Before-and-after page screenshots
■ ■ ■

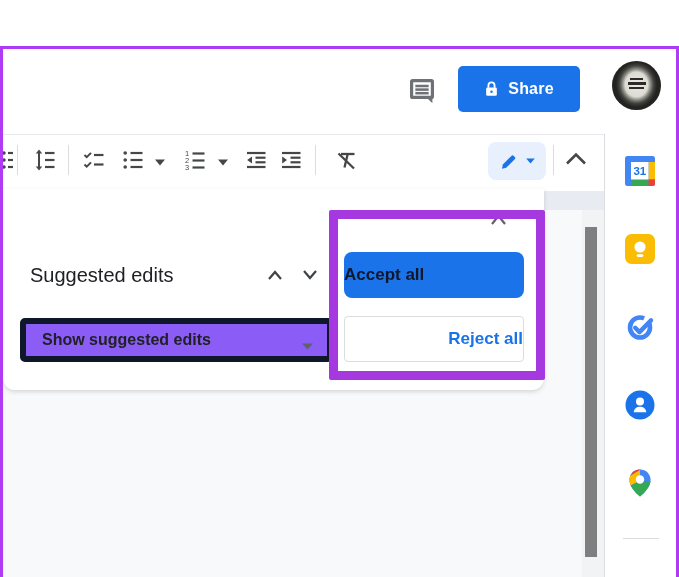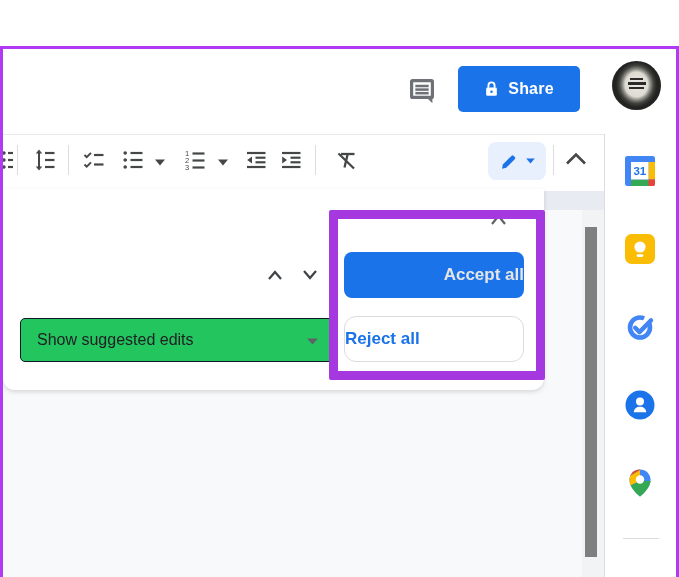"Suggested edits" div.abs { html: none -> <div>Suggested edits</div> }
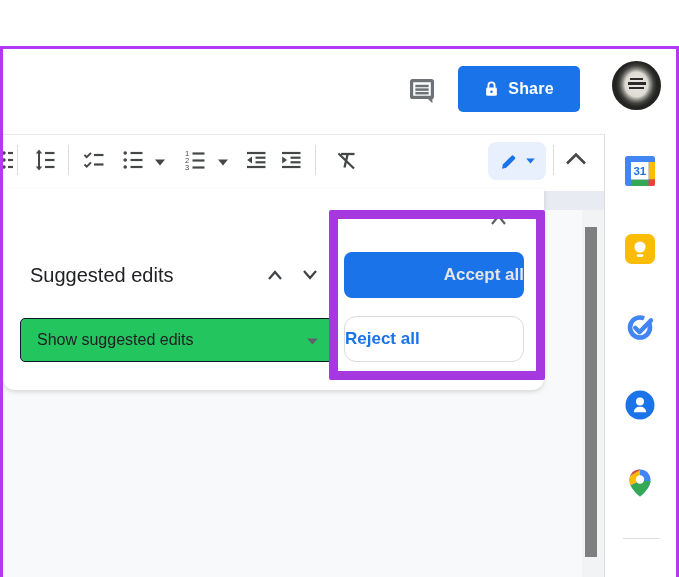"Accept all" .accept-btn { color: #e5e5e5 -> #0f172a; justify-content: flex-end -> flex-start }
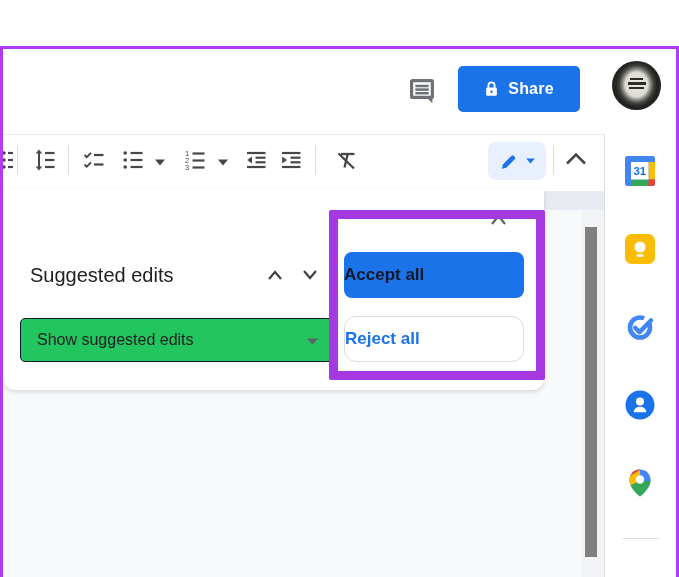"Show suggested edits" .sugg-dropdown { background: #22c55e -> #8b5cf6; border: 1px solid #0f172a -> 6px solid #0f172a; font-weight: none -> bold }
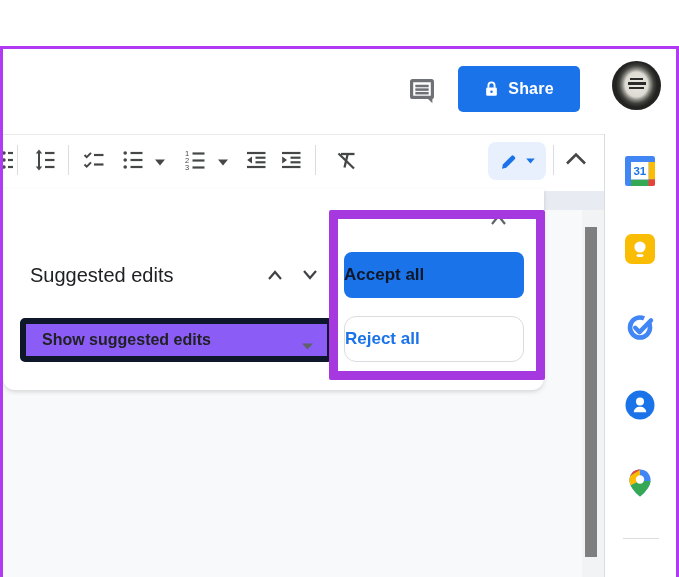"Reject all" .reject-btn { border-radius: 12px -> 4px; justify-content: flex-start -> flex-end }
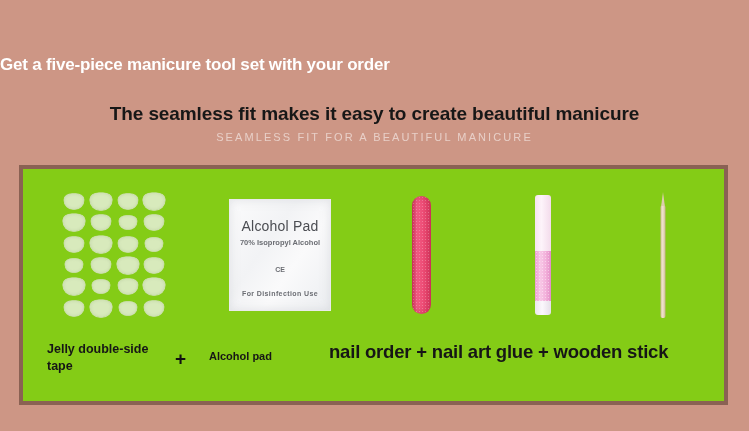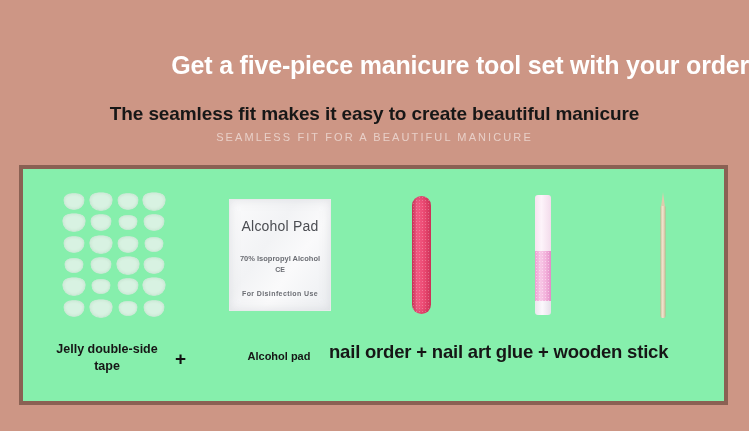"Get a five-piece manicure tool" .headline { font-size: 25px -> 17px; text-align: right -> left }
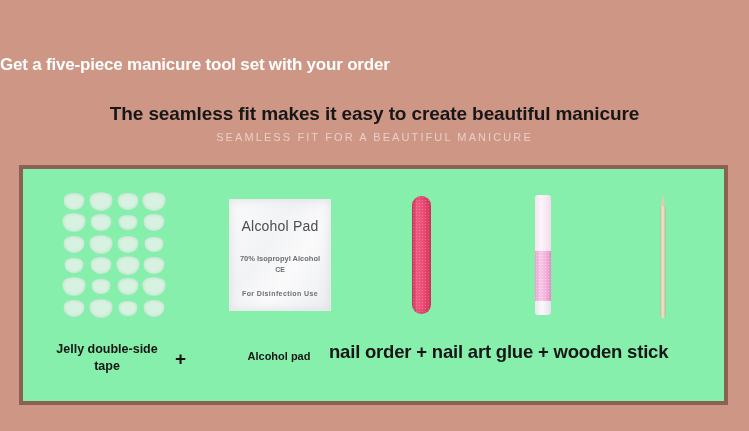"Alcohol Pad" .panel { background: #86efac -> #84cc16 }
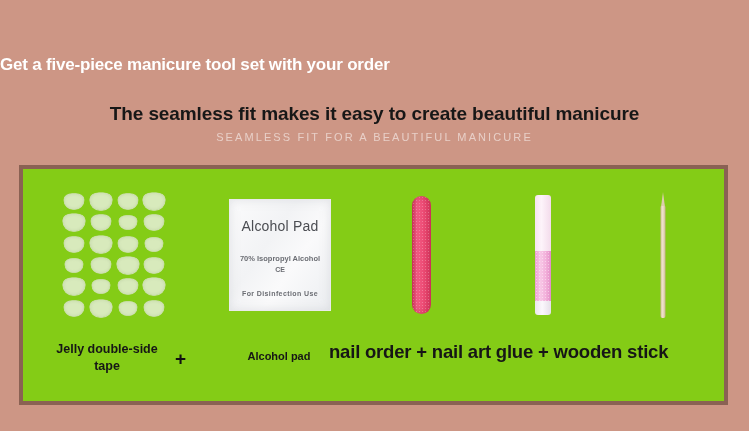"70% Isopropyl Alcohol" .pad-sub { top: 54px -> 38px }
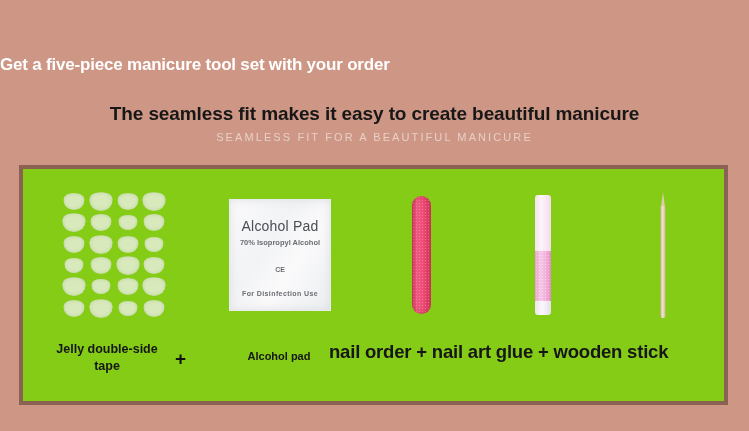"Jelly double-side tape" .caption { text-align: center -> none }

■ ■ ■

**Exercise aim:** Output all of the data exactly as it stands, minus any images.

**Result:**
"Suggested edits" div.abs { html: none -> <div>Suggested edits</div> }
"Accept all" .accept-btn { color: #e5e5e5 -> #0f172a; justify-content: flex-end -> flex-start }
"Show suggested edits" .sugg-dropdown { background: #22c55e -> #8b5cf6; border: 1px solid #0f172a -> 6px solid #0f172a; font-weight: none -> bold }
"Reject all" .reject-btn { border-radius: 12px -> 4px; justify-content: flex-start -> flex-end }
"Get a five-piece manicure tool" .headline { font-size: 25px -> 17px; text-align: right -> left }
"Alcohol Pad" .panel { background: #86efac -> #84cc16 }
"70% Isopropyl Alcohol" .pad-sub { top: 54px -> 38px }
"Jelly double-side tape" .caption { text-align: center -> none }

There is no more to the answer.